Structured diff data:
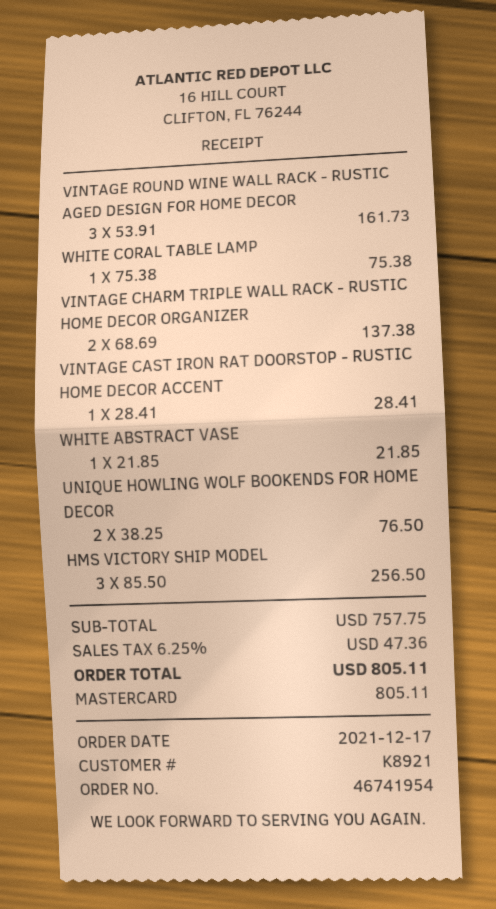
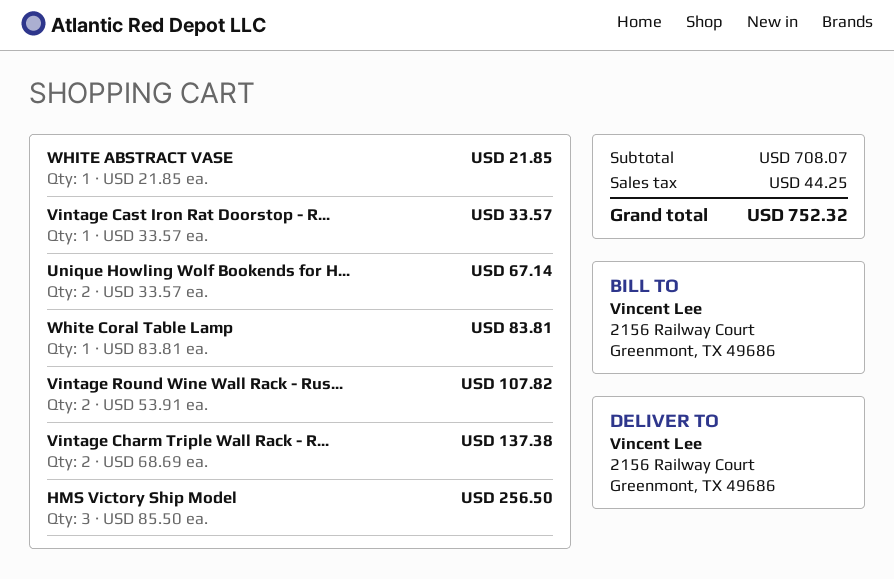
VINTAGE ROUND WINE WALL RACK - RUSTIC AGED DESIGN FOR HOME DECOR: 3 x 53.91 = 161.73 -> 2 x 53.91 = 107.82
WHITE CORAL TABLE LAMP: 1 x 75.38 = 75.38 -> 1 x 83.81 = 83.81
VINTAGE CAST IRON RAT DOORSTOP - RUSTIC HOME DECOR ACCENT: 1 x 28.41 = 28.41 -> 1 x 33.57 = 33.57
UNIQUE HOWLING WOLF BOOKENDS FOR HOME DECOR: 2 x 38.25 = 76.50 -> 2 x 33.57 = 67.14
subtotal: 757.75 -> 708.07
tax: 47.36 -> 44.25
total: 805.11 -> 752.32

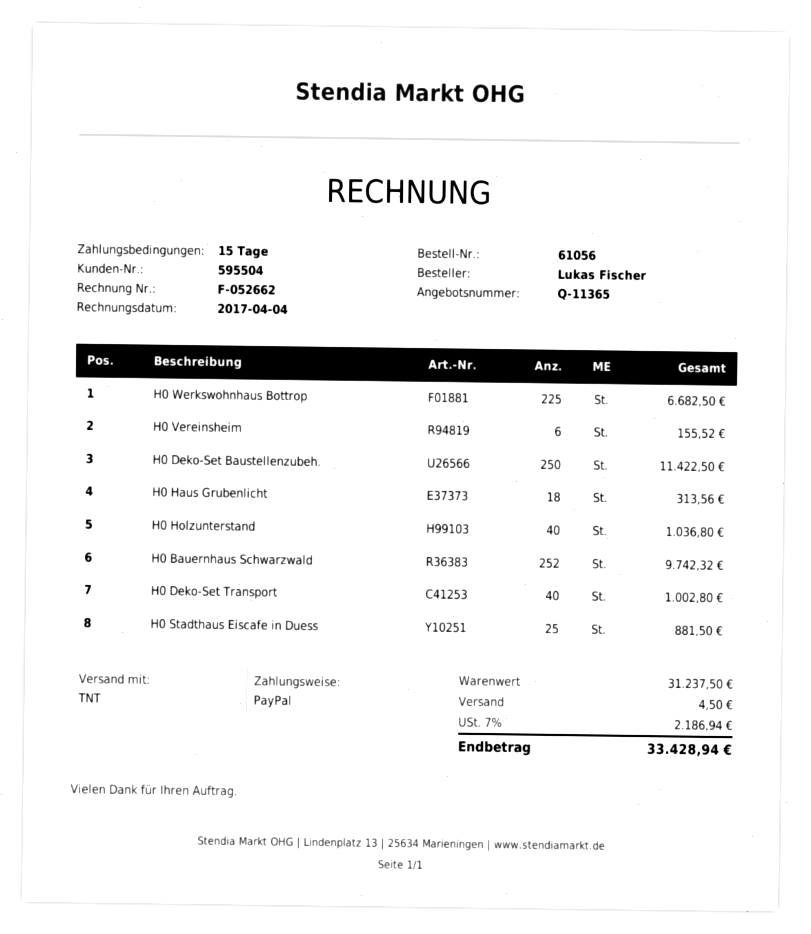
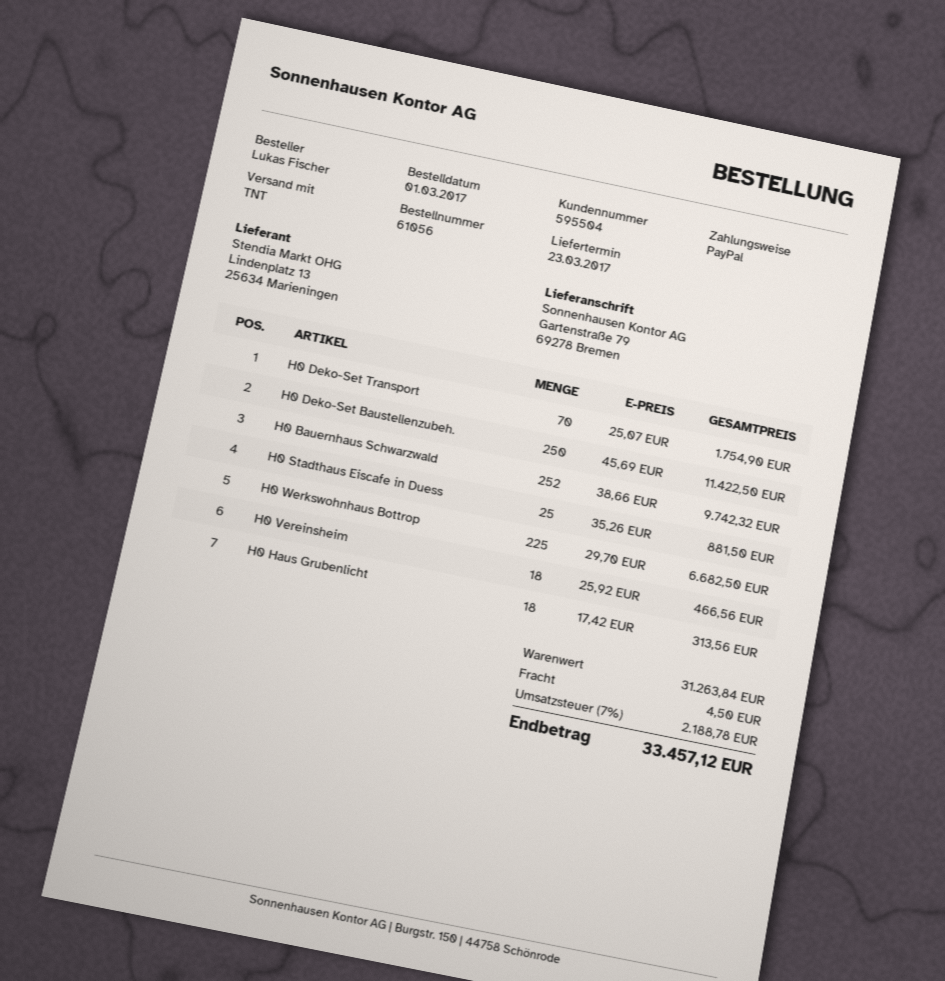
H0 Vereinsheim: 6 for 155.52 -> 18 for 466.56
H0 Holzunterstand: 40 for 1036.80 -> none
H0 Deko-Set Transport: 40 for 1002.80 -> 70 for 1754.90
subtotal: 31237.50 -> 31263.84
tax: 7% = 2186.94 -> 7% = 2188.78
total: 33428.94 -> 33457.12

• Exercise objective:
All lines with the string "RUSTIC" must be copied from the data.

• Solution to this problem:
VINTAGE ROUND WINE WALL RACK - RUSTIC AGED DESIGN FOR HOME DECOR: 3 x 53.91 = 161.73 -> 2 x 53.91 = 107.82
VINTAGE CAST IRON RAT DOORSTOP - RUSTIC HOME DECOR ACCENT: 1 x 28.41 = 28.41 -> 1 x 33.57 = 33.57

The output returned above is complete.